Exercise prompt: Please write out all the entries exactly, without the pictures.

Materials provided:
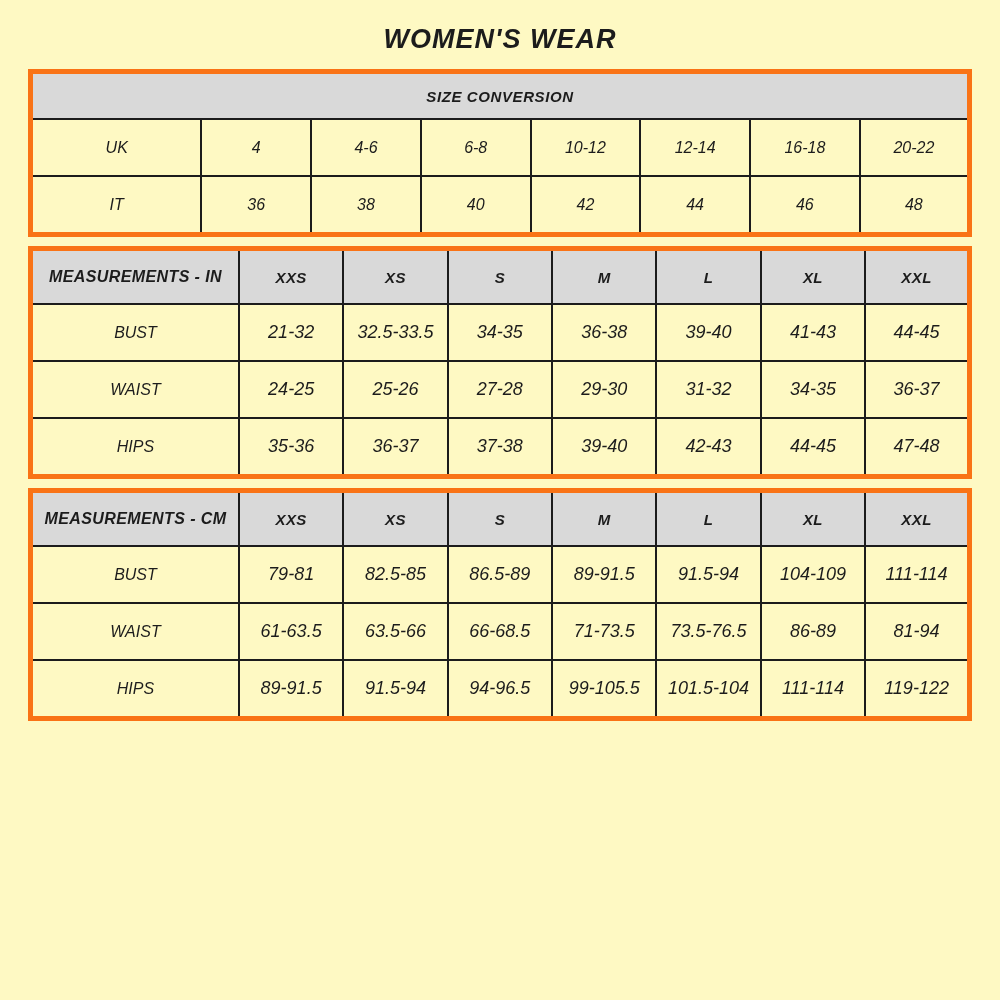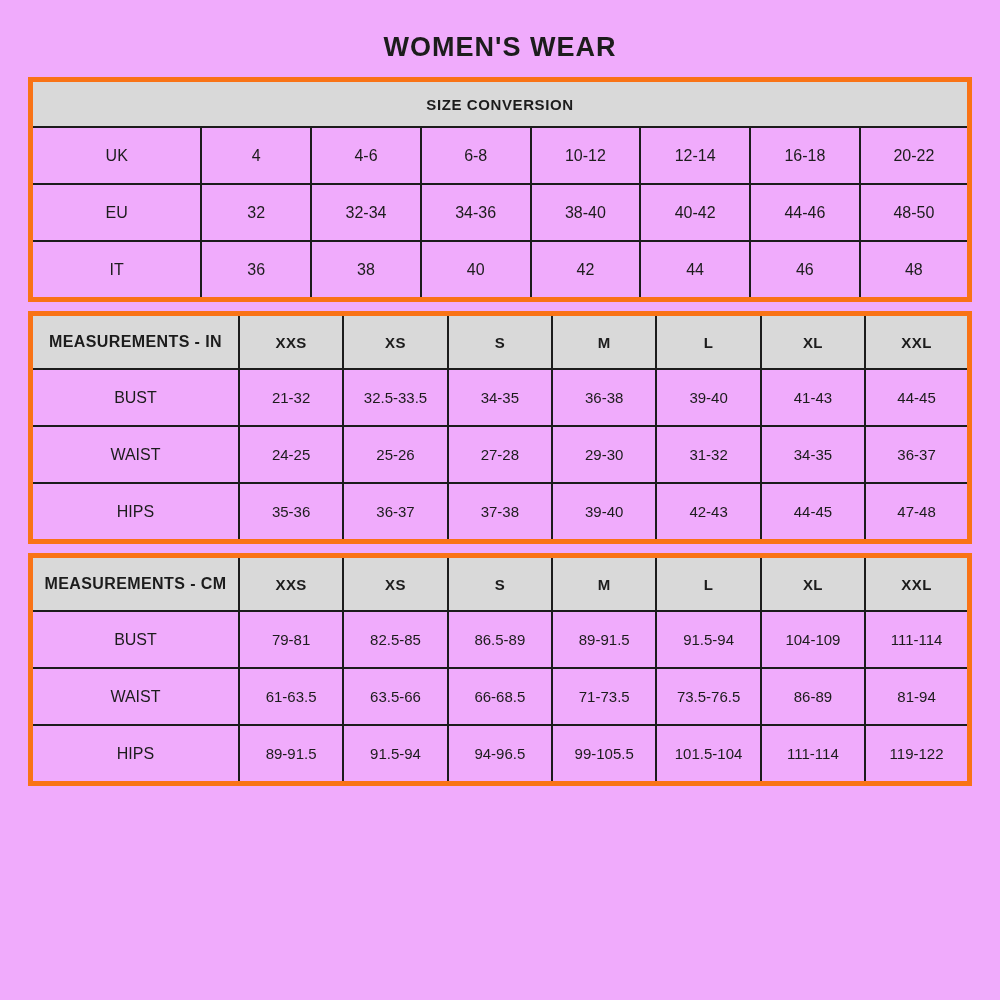--- a/index.html
+++ b/index.html
@@ -13,8 +13,9 @@
     width: 1000px;
     height: 1000px;
     box-sizing: border-box;
-    padding: 26px 28px 0 28px;
-    background: #f0abfc;
+    padding: 18px 28px 0 28px;
+    background: #fef9c3;
+    font-style: italic;
   }
   .page-title {
     text-align: center;

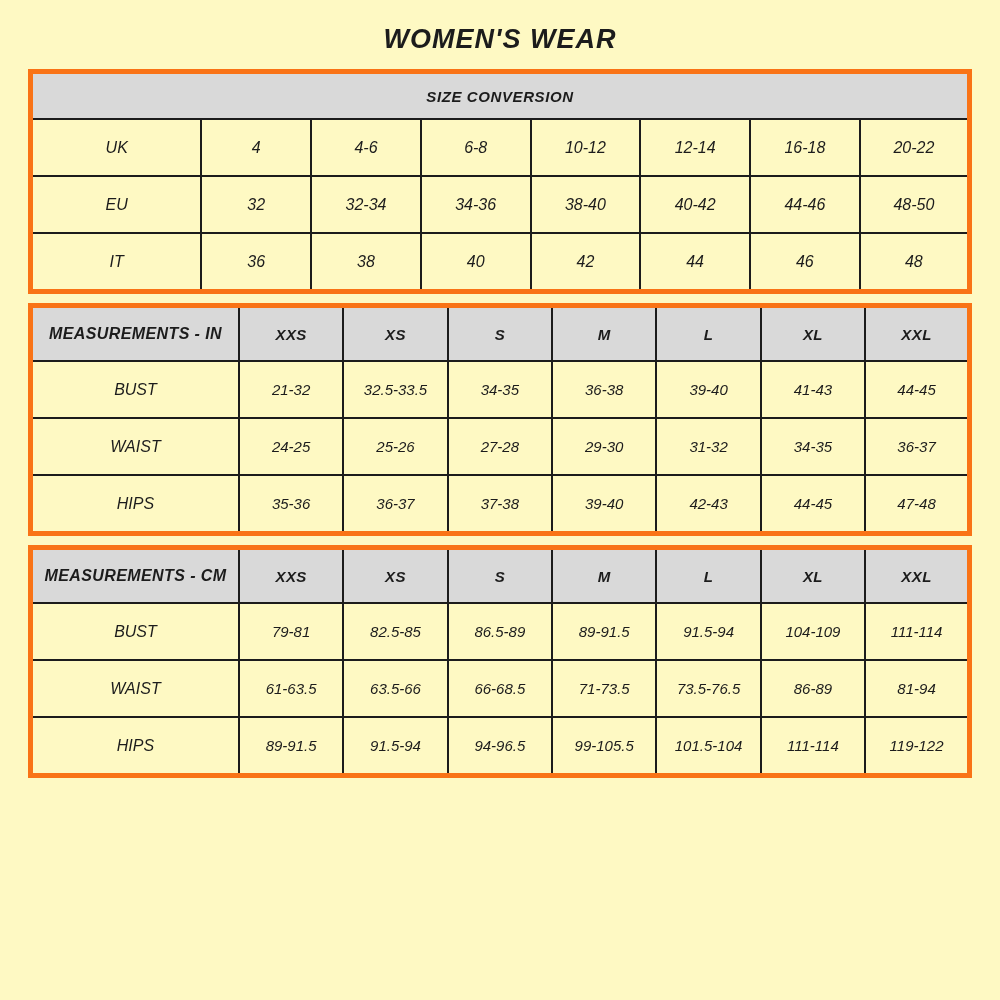--- a/index.html
+++ b/index.html
@@ -110,16 +110,6 @@
           <td>12-14</td>
           <td>16-18</td>
           <td>20-22</td>
-        </tr>
-        <tr>
-          <th>EU</th>
-          <td>32</td>
-          <td>32-34</td>
-          <td>34-36</td>
-          <td>38-40</td>
-          <td>40-42</td>
-          <td>44-46</td>
-          <td>48-50</td>
         </tr>
         <tr>
           <th>IT</th>

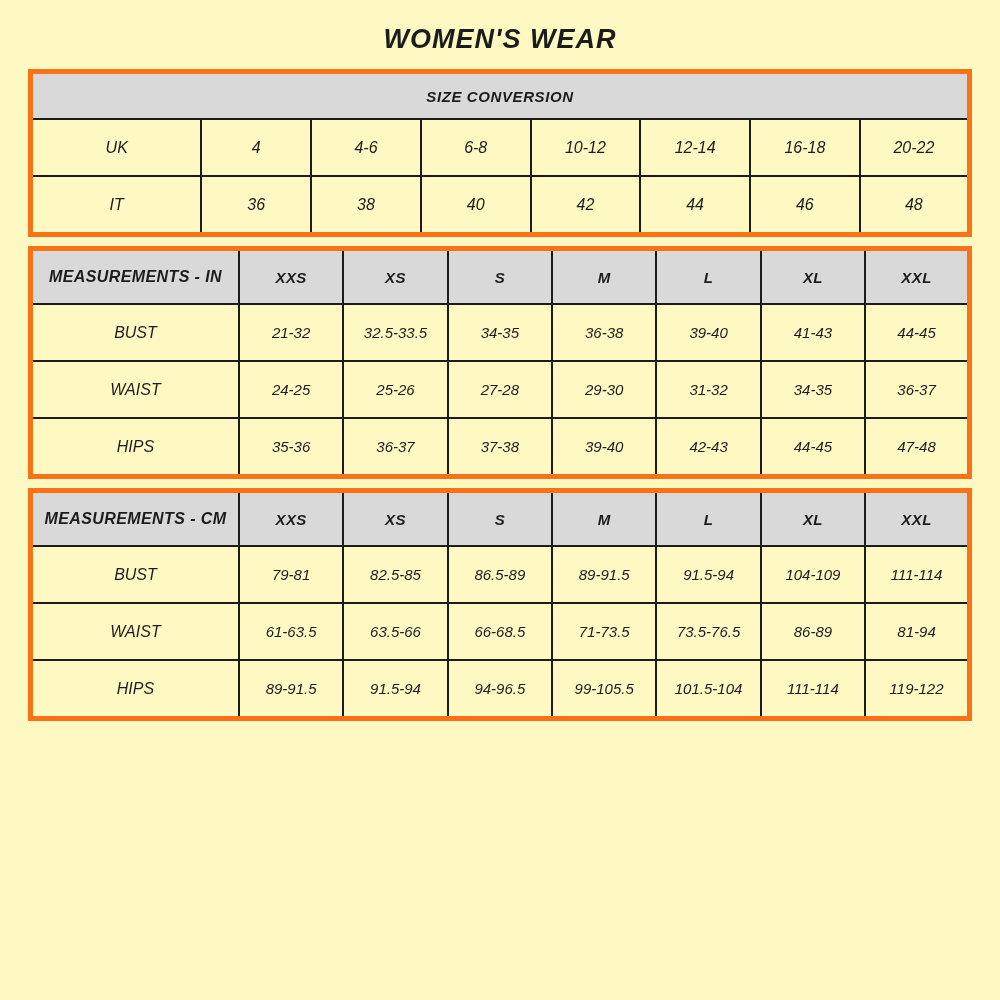--- a/index.html
+++ b/index.html
@@ -73,7 +73,7 @@
   }
   .meas tbody td {
     height: 55px;
-    font-size: 15px;
+    font-size: 18px;
     font-weight: 400;
   }
 </style>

Answer to the problem:
--- a/index.html
+++ b/index.html
@@ -13,8 +13,9 @@
     width: 1000px;
     height: 1000px;
     box-sizing: border-box;
-    padding: 26px 28px 0 28px;
-    background: #f0abfc;
+    padding: 18px 28px 0 28px;
+    background: #fef9c3;
+    font-style: italic;
   }
   .page-title {
     text-align: center;

--- a/index.html
+++ b/index.html
@@ -110,16 +110,6 @@
           <td>12-14</td>
           <td>16-18</td>
           <td>20-22</td>
-        </tr>
-        <tr>
-          <th>EU</th>
-          <td>32</td>
-          <td>32-34</td>
-          <td>34-36</td>
-          <td>38-40</td>
-          <td>40-42</td>
-          <td>44-46</td>
-          <td>48-50</td>
         </tr>
         <tr>
           <th>IT</th>

--- a/index.html
+++ b/index.html
@@ -73,7 +73,7 @@
   }
   .meas tbody td {
     height: 55px;
-    font-size: 15px;
+    font-size: 18px;
     font-weight: 400;
   }
 </style>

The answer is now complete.